--- What is needed ---
Copy all lines containing the string "size" from the records below.

Records from a collection
====================

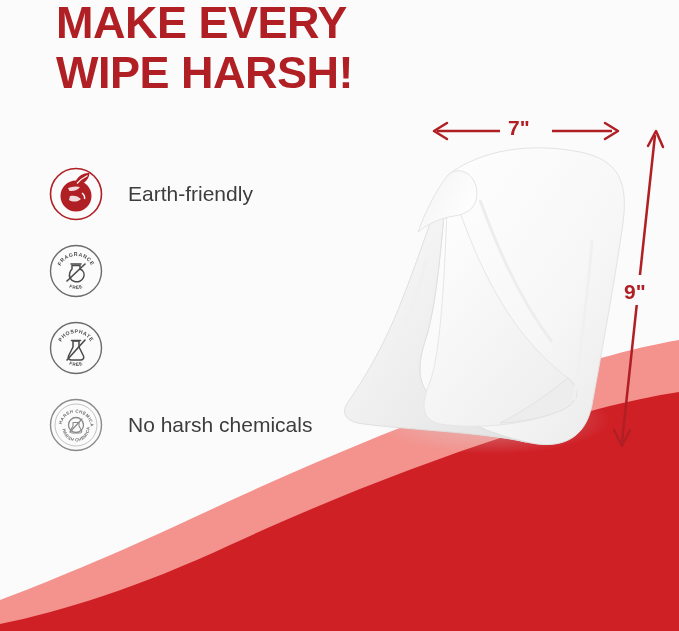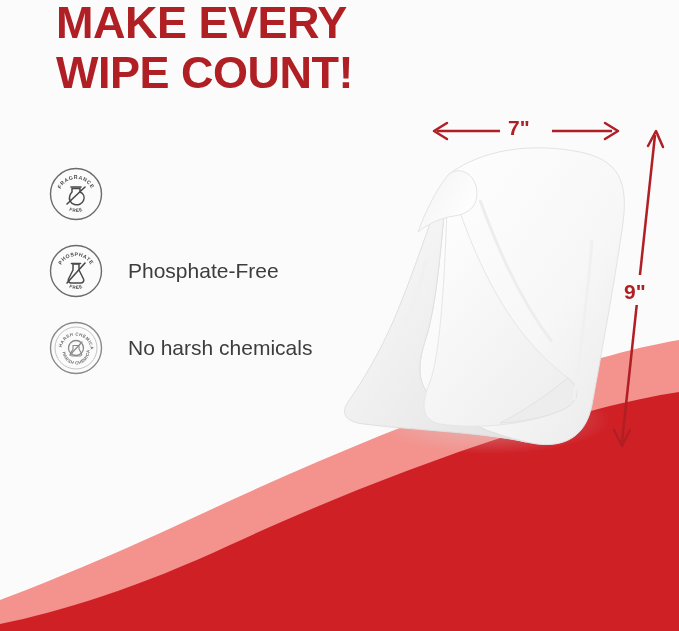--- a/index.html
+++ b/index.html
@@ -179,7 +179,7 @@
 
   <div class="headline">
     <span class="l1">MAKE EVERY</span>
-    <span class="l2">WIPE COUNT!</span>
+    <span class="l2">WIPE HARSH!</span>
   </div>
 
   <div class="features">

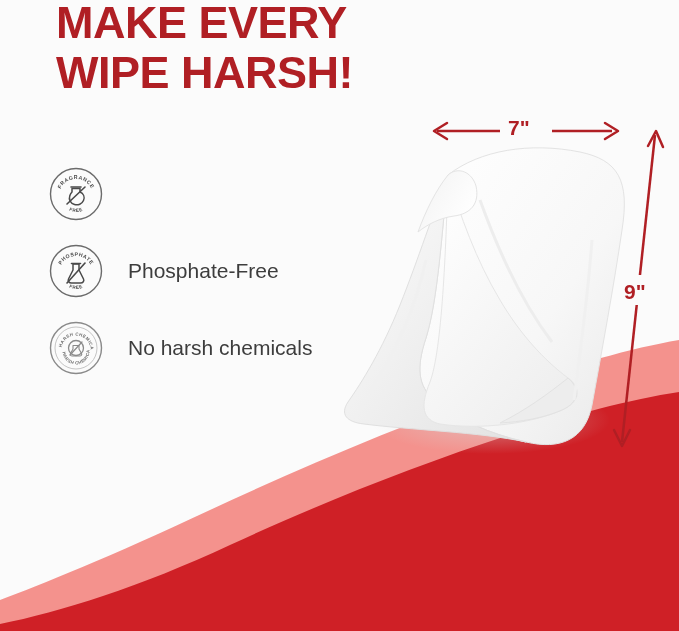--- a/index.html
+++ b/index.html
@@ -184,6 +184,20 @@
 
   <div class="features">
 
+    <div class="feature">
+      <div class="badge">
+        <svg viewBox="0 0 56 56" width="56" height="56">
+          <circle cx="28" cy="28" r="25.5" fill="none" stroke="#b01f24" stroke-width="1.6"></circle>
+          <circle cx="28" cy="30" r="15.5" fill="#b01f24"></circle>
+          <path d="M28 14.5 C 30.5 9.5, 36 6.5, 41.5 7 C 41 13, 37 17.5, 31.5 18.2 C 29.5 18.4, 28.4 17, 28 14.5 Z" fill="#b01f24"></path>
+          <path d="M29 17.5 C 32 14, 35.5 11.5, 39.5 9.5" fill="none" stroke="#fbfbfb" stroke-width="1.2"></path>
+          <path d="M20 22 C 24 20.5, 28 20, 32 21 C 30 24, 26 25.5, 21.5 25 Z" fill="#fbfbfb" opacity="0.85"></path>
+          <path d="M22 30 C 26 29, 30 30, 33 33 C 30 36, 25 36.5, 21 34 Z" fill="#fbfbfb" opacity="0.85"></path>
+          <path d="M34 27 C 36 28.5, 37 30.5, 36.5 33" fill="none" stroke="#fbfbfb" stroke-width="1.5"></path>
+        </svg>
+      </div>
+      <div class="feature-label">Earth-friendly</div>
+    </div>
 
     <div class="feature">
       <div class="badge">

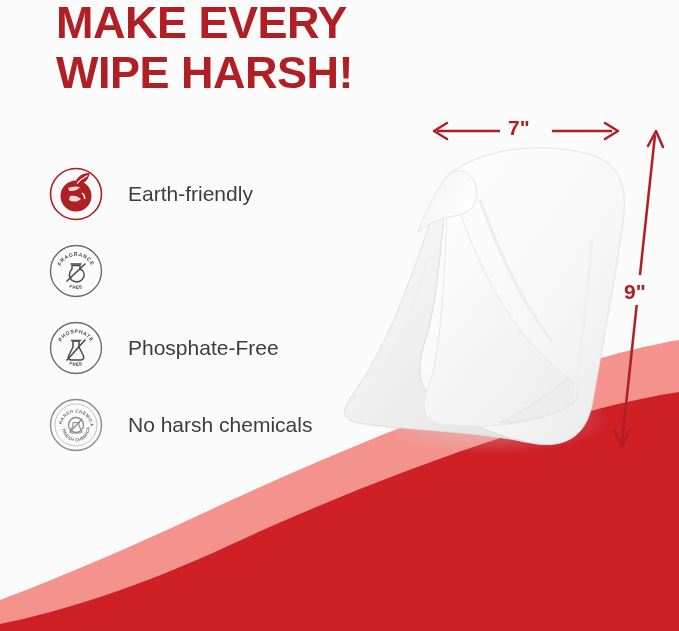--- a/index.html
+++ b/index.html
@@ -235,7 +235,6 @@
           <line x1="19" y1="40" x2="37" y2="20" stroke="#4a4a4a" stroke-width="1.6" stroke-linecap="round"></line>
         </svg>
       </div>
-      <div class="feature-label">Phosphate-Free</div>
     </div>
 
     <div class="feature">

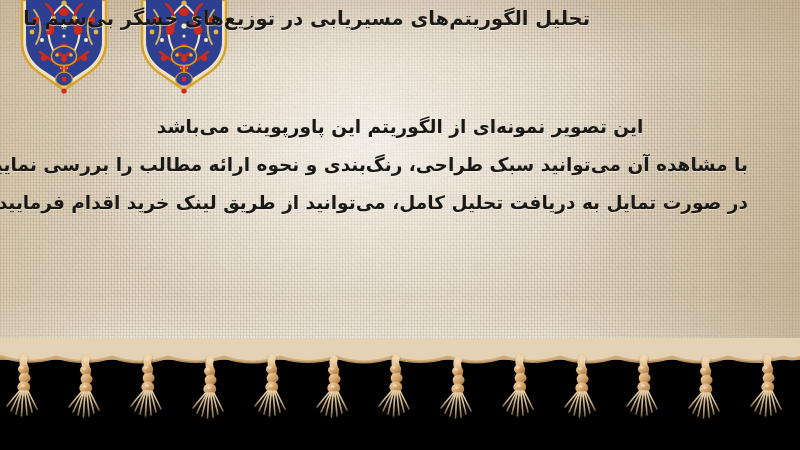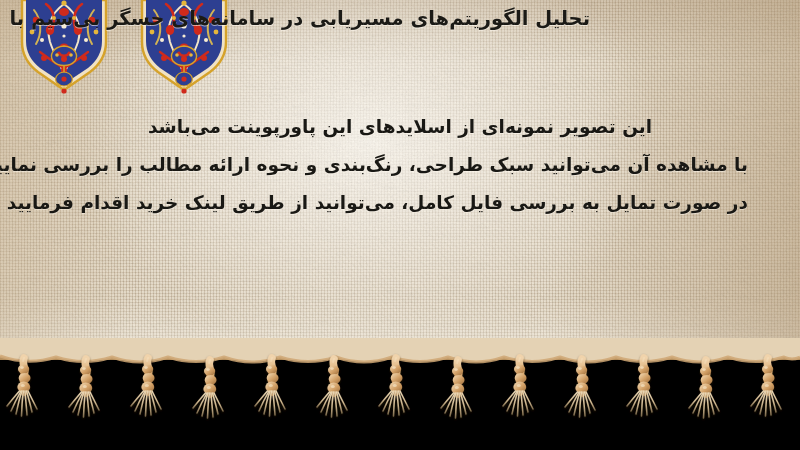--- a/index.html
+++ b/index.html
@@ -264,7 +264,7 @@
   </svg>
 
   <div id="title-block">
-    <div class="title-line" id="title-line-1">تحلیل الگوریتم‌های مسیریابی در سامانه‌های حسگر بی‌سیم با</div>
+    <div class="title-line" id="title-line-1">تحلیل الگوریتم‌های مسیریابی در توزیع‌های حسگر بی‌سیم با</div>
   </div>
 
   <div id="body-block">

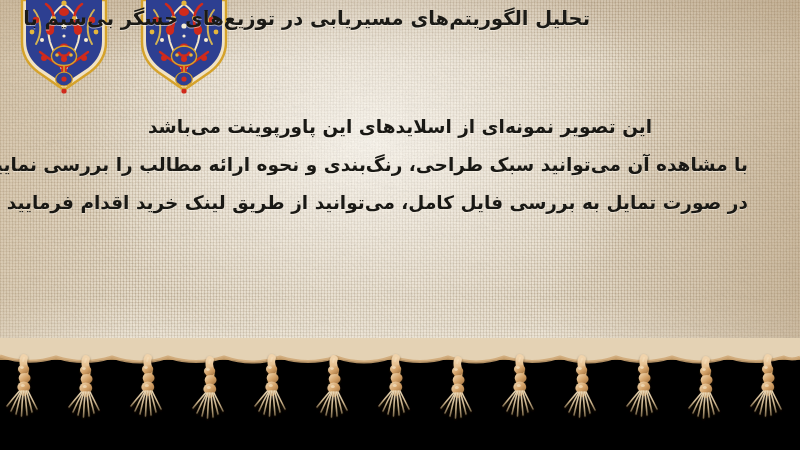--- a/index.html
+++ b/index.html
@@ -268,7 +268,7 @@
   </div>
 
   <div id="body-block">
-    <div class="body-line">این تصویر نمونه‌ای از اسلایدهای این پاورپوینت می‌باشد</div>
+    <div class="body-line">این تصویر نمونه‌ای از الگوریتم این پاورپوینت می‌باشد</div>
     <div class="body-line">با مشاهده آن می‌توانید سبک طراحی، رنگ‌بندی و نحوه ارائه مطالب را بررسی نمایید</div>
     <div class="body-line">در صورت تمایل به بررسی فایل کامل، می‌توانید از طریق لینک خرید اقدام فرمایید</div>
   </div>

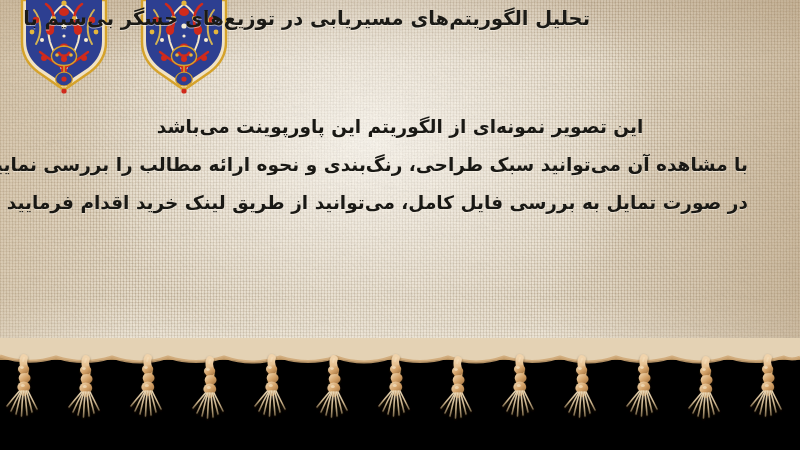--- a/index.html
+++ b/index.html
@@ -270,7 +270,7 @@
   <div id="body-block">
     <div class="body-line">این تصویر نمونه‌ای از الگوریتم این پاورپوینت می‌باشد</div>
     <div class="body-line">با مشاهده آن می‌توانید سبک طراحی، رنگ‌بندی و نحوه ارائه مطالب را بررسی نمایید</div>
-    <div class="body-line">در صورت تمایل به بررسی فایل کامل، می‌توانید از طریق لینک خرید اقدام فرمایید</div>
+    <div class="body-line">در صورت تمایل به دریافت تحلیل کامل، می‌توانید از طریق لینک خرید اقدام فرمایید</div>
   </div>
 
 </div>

====================

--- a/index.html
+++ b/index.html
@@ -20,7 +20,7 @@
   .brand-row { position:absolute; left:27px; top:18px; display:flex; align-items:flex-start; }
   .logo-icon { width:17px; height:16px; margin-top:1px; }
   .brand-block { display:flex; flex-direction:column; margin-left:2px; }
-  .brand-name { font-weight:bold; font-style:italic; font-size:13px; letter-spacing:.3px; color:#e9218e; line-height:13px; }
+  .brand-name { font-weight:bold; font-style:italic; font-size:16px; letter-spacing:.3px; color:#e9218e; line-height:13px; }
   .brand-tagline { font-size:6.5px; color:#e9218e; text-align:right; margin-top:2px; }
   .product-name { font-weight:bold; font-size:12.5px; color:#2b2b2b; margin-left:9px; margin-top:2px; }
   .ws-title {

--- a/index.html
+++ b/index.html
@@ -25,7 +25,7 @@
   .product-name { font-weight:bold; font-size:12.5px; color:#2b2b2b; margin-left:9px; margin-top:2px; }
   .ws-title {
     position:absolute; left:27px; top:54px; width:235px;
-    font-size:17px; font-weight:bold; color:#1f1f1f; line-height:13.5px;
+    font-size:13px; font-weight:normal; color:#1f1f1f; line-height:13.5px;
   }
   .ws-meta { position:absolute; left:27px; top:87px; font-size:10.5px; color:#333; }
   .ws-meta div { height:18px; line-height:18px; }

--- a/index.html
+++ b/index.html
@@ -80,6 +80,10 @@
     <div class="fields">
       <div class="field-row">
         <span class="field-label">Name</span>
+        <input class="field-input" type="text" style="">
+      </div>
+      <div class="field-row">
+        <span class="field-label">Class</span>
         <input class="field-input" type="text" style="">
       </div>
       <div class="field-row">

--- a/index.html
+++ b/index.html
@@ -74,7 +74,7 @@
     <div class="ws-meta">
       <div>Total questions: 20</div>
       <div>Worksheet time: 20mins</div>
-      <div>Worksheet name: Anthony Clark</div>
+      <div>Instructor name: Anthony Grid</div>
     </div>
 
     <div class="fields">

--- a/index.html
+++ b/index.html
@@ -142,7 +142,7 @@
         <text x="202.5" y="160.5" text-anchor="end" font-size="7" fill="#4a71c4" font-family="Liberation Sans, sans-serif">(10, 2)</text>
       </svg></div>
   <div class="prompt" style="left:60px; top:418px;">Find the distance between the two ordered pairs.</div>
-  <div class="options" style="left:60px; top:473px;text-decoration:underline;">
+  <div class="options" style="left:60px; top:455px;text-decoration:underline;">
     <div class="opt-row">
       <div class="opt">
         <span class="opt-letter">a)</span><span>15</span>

====================

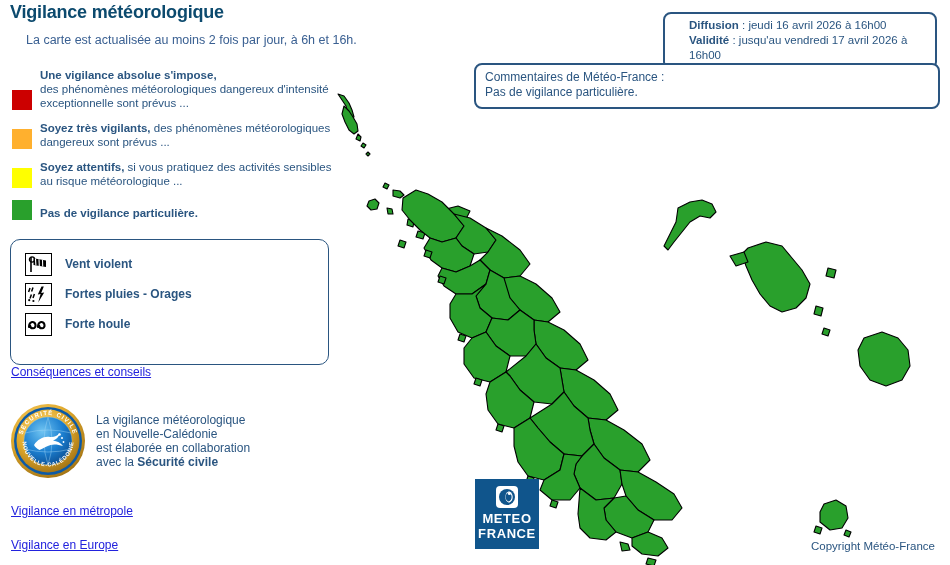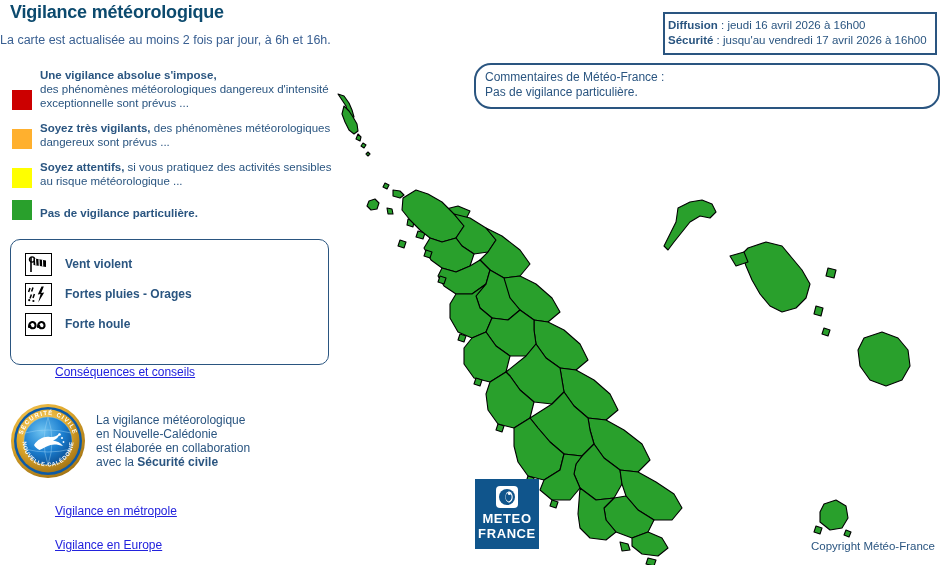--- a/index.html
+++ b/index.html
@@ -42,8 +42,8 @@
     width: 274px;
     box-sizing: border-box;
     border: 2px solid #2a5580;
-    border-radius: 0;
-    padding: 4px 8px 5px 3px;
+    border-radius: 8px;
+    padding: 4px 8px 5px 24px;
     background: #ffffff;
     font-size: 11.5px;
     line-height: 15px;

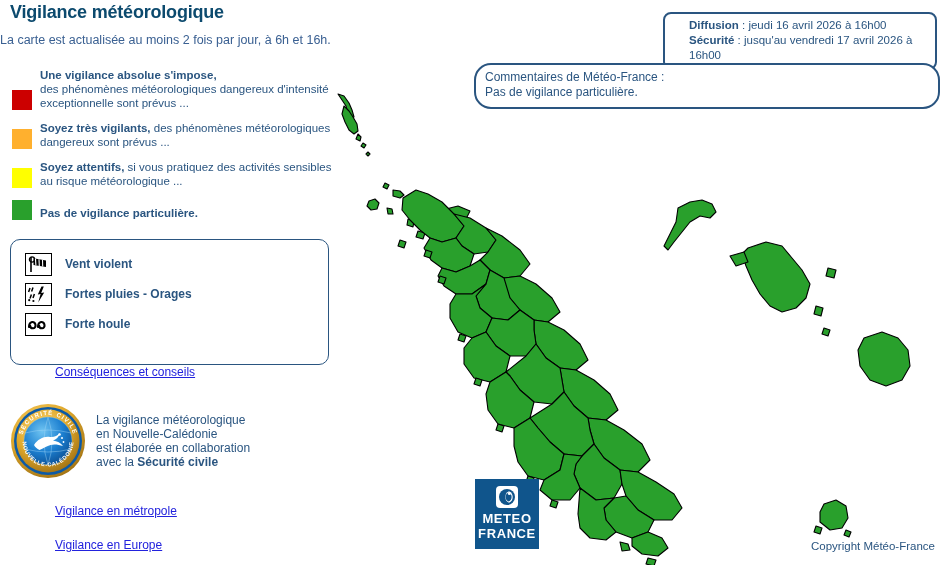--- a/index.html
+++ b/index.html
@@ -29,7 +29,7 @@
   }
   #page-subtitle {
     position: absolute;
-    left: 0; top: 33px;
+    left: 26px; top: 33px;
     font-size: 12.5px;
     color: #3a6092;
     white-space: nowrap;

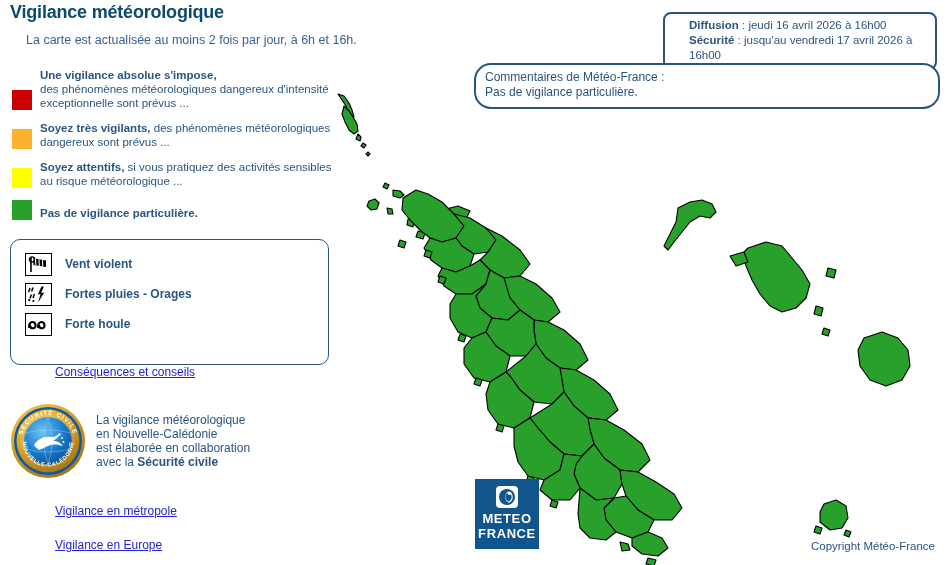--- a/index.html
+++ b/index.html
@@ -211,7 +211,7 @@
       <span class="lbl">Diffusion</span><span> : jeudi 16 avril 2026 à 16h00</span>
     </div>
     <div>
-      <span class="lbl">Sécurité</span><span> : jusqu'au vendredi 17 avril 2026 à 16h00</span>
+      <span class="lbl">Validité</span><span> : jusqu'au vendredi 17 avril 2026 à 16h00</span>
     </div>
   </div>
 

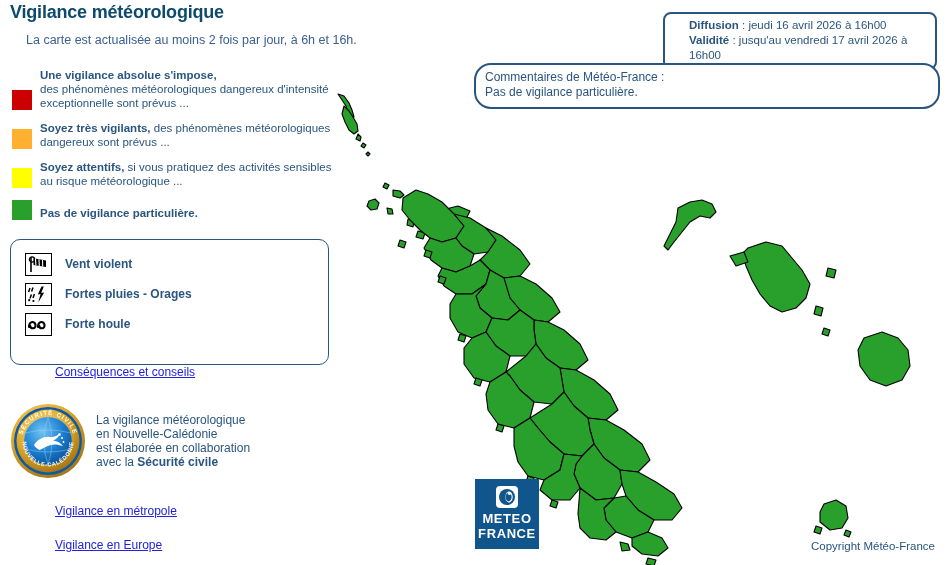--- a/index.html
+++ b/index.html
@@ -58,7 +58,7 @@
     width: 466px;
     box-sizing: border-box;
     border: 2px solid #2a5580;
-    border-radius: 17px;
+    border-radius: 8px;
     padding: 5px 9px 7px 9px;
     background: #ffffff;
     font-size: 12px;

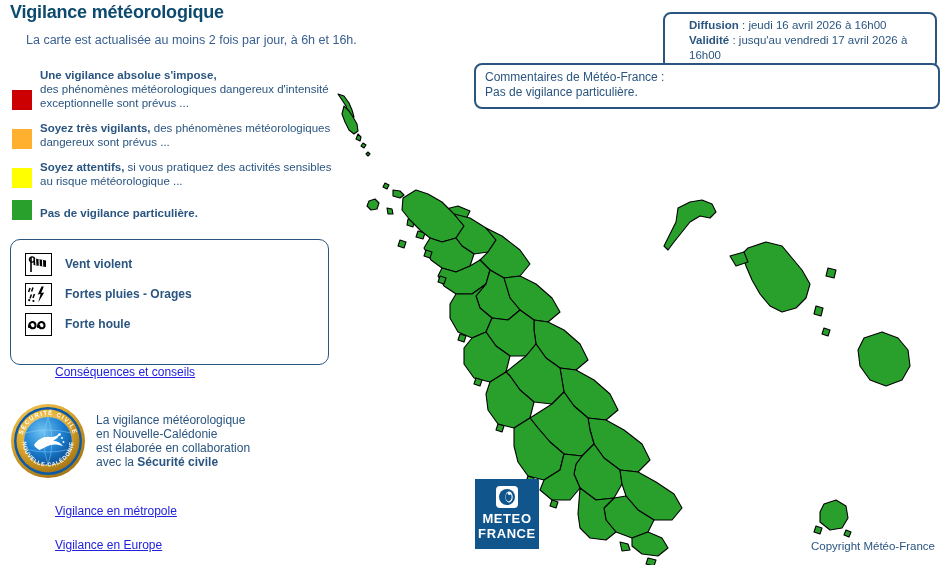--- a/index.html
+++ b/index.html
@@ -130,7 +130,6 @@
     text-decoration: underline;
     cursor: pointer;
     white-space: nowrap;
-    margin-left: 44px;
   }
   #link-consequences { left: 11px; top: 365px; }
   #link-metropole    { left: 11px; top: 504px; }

====================

--- Written answer ---
-  .brand-name { font-weight:bold; font-style:italic; font-size:13px; letter-spacing:.3px; color:#e9218e; line-height:13px; }
+  .brand-name { font-weight:bold; font-style:italic; font-size:16px; letter-spacing:.3px; color:#e9218e; line-height:13px; }
   .brand-tagline { font-size:6.5px; color:#e9218e; text-align:right; margin-top:2px; }
   .product-name { font-weight:bold; font-size:12.5px; color:#2b2b2b; margin-left:9px; margin-top:2px; }
   .product-name { font-weight:bold; font-size:12.5px; color:#2b2b2b; margin-left:9px; margin-top:2px; }
-    font-size:17px; font-weight:bold; color:#1f1f1f; line-height:13.5px;
+    font-size:13px; font-weight:normal; color:#1f1f1f; line-height:13.5px;
   .ws-meta { position:absolute; left:27px; top:87px; font-size:10.5px; color:#333; }
         <text x="202.5" y="160.5" text-anchor="end" font-size="7" fill="#4a71c4" font-family="Liberation Sans, sans-serif">(10, 2)</text>
     font-size: 11.5px;
     font-size: 12.5px;
     font-size: 12px;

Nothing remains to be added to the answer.